Hairston received 84 completed surveys, many accompanied by extensive comments. She reports that the theme dominating the comments was the concern for content. “They care even more about clarity and economy than they do about surface features,” she writes. “One senior vice president of a computer company wrote a long letter saying that the difference between the winners and the also-rans at the top levels of business was the ability to communicate effectively” (798).

In terms of the surface features that interfered with clear communication, Hairston identified a clear pattern among the responses, which led her to put the errors into six categories: “outrageous,” “very serious,” “serious,” “moderately serious,” “minor,” and “unimportant.” Of these, only the first three need concern us here.

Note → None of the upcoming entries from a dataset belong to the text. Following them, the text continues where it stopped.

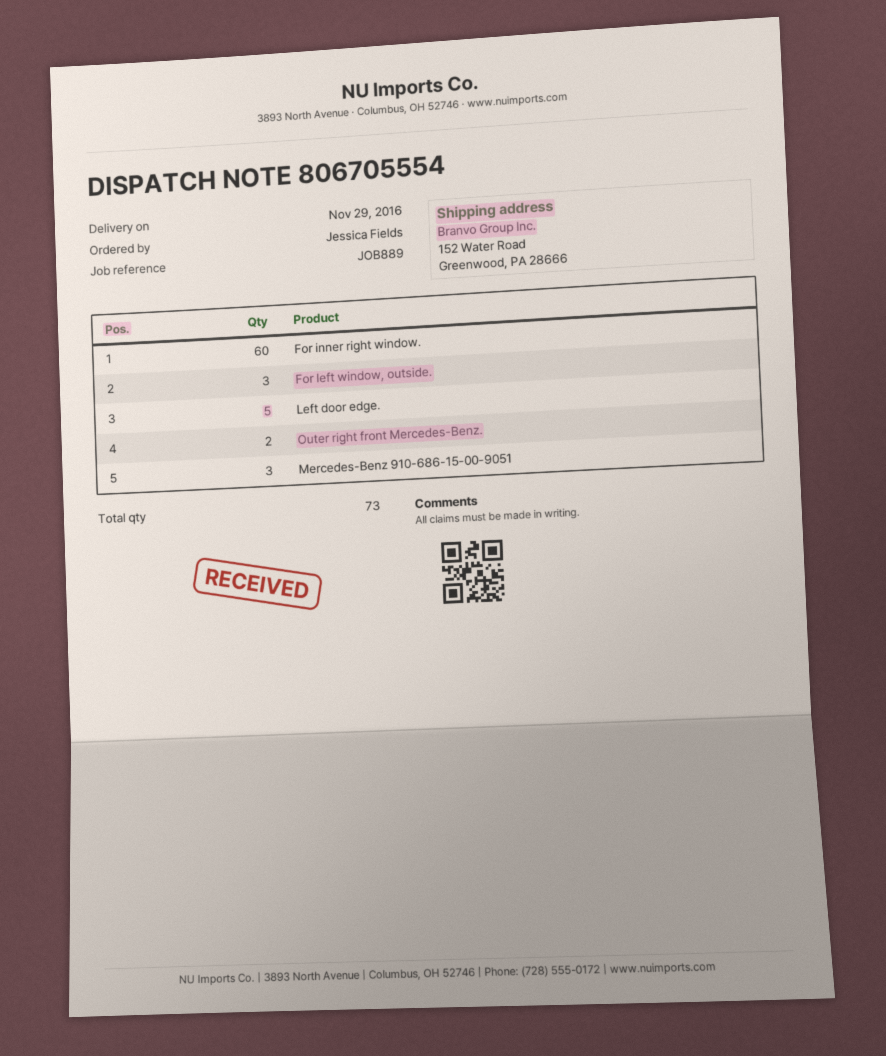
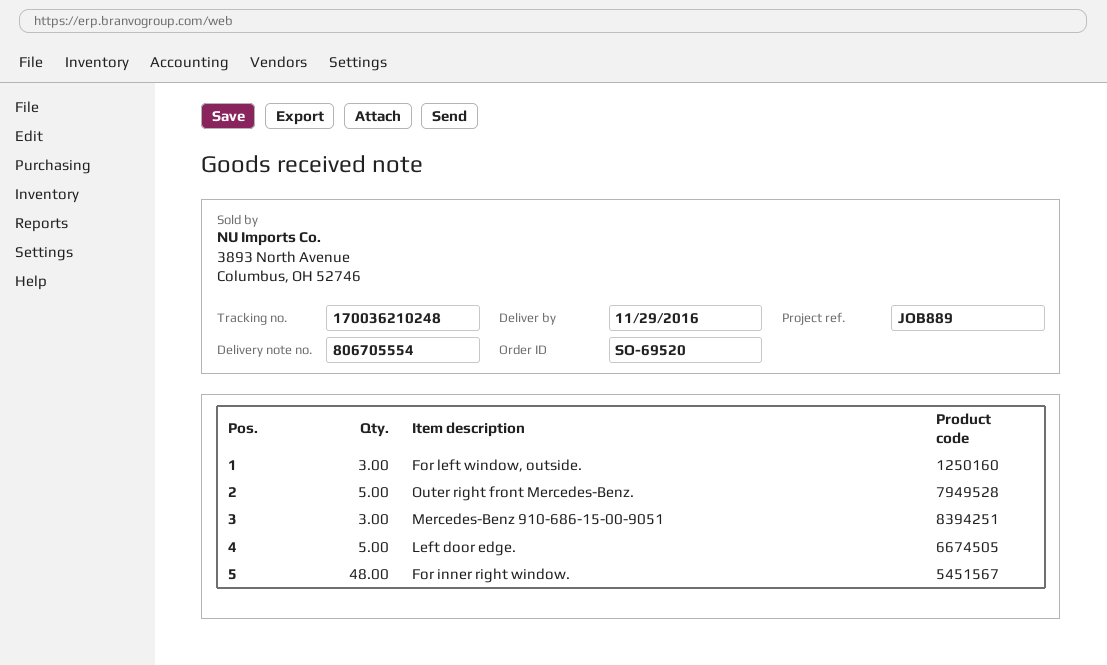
For inner right window.: 60 -> 48
Outer right front Mercedes-Benz.: 2 -> 5

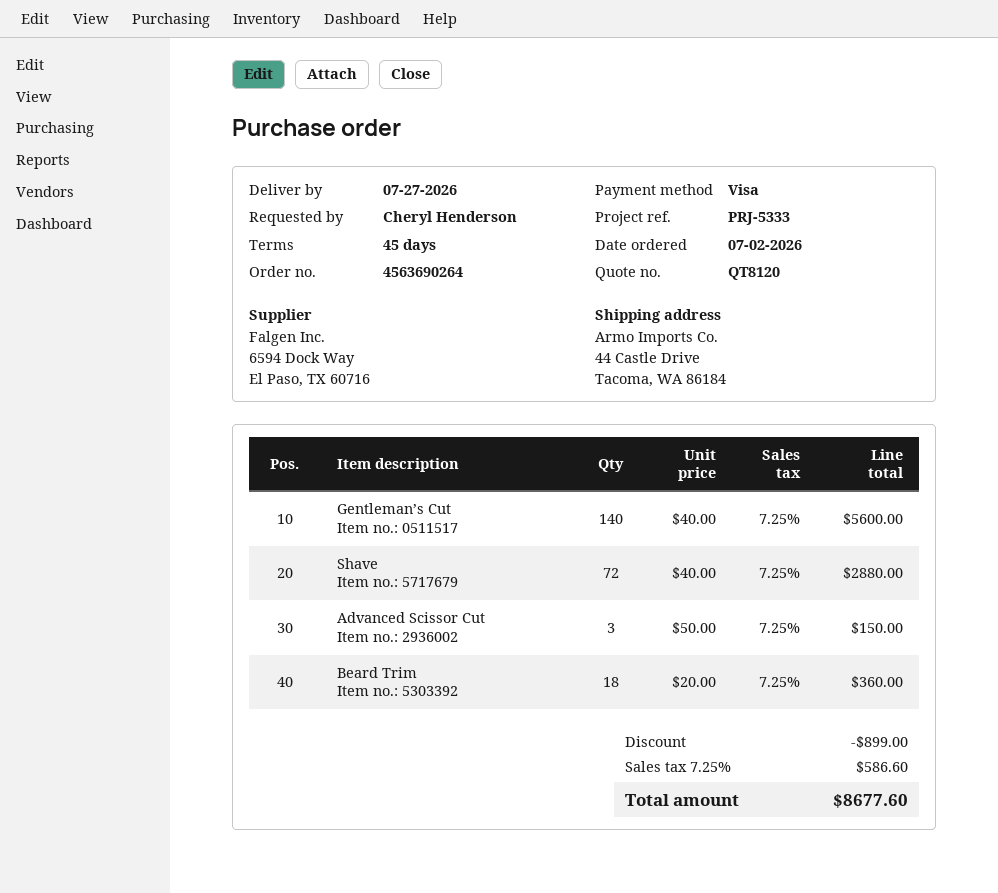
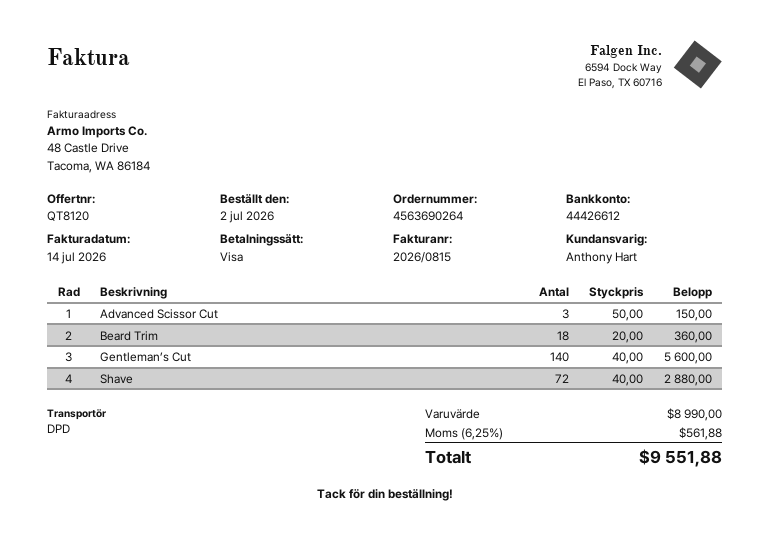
discount: 899.00 -> none
tax: 7.25% = 586.60 -> 6.25% = 561.88
total: 8677.60 -> 9551.88

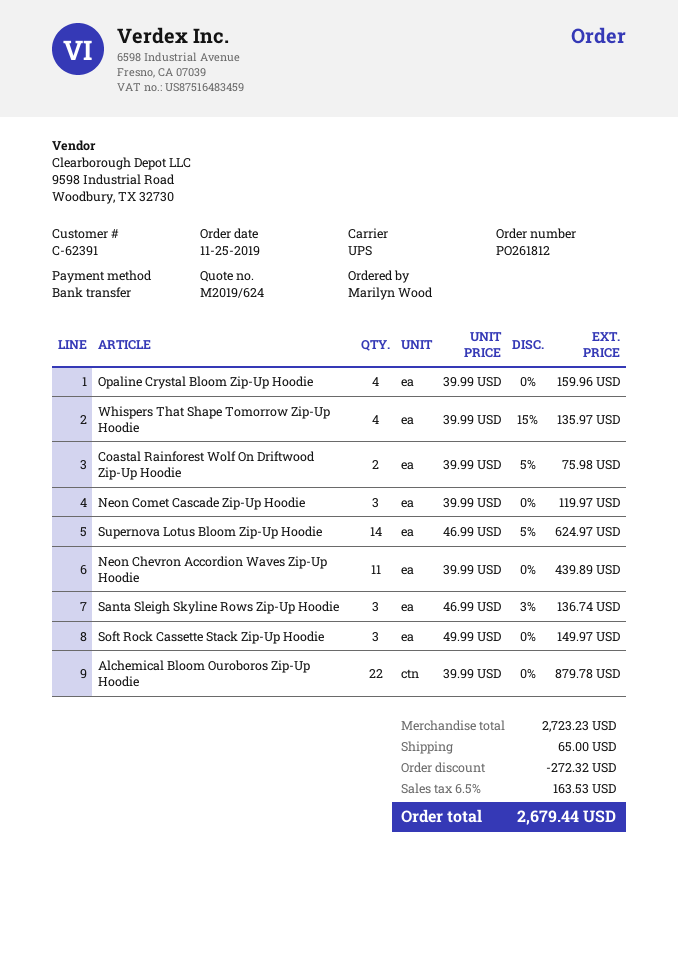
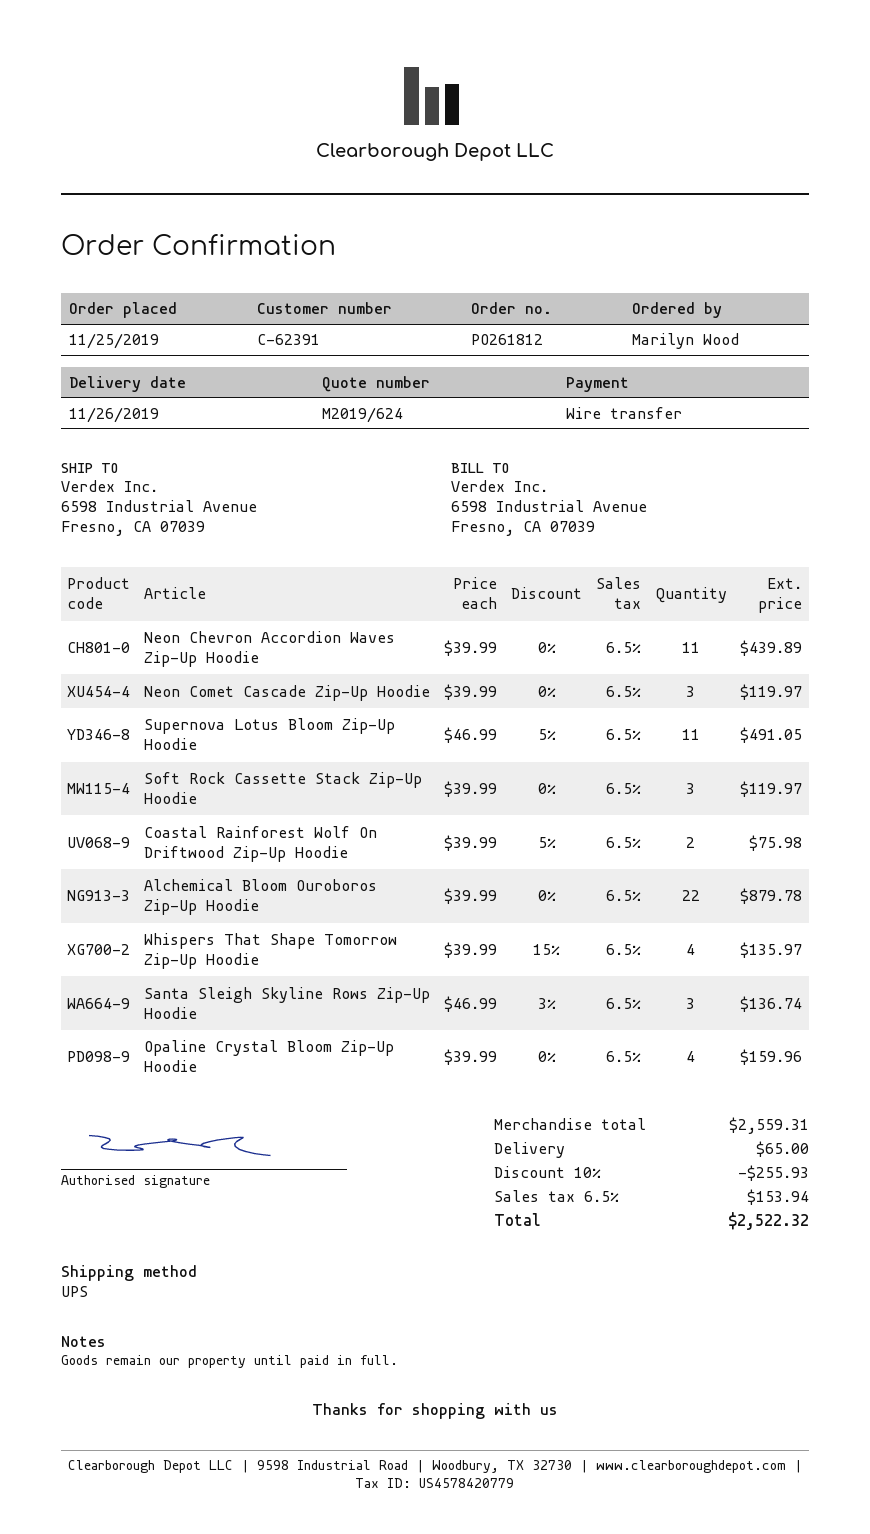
Supernova Lotus Bloom Zip-Up Hoodie: 14 x 46.99 - 5% = 624.97 -> 11 x 46.99 - 5% = 491.05
Soft Rock Cassette Stack Zip-Up Hoodie: 3 x 49.99 = 149.97 -> 3 x 39.99 = 119.97
subtotal: 2723.23 -> 2559.31
discount: 272.32 -> 255.93
tax: 6.5% = 163.53 -> 6.5% = 153.94
total: 2679.44 -> 2522.32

Tellingly, Hairston points out that the “outrageous” errors are all markers of status. Or, to put it in a slightly different way, errors of this sort brand the user as a linguistic outsider in the realm of power and prestige. That seems to be the case for the “very serious” group as well. Describing error in just such terms—clearly linked to career and advancement concerns—may motivate students to train themselves to recognize these particular mistakes.

The errors that fell into the “outrageous” category include the following:

• Nonstandard verb forms (e.g., had went)
• Lack of subject-verb agreement (e.g., we was)
• Double negatives
• Objective pronouns used as subjects (“Him and Richard were the last ones hired”)

(If you’re keeping score, the title of the present piece is definitely “outrageous.”)

Things Hairston categorized as “very serious” include

• Sentence fragments
• Run-on sentences
• Noncapitalization of proper nouns
• Non-status-marking subject-verb agreement errors
Would of instead of would have
• Insertion of comma between the verb and its complement
• Lack of parallelism
• Faulty adverb forms
• Use of set for sit

Finally, most readers responded in ways that suggested the following errors should be classified as “serious”:

• Predication errors (“The policy intimidates hiring”)
• Dangling modifiers
I as object pronoun (“Give it to Bill and I”)
• Lack of commas to set off interrupters such as however
• Tense switching
• Use of a plural modifier with a singular noun (“these kind of errors”)

Hairston’s lists make a good starting point for talking with students about matters of correctness. After all, her respondents are the kinds of people whose positions give them enough power to affect others’ lives. Even though they value clarity of communication above “mere” correctness, there is no doubt that errors affect that communication—and that some errors really does matter more than others.

-Joe Law

Reference:

Hairston, Maxine. “Not All Errors Are Created Equal: Nonacademic Readers in the Professions Respond to Lapses in Usage.” College English 43 (1981): 794-806.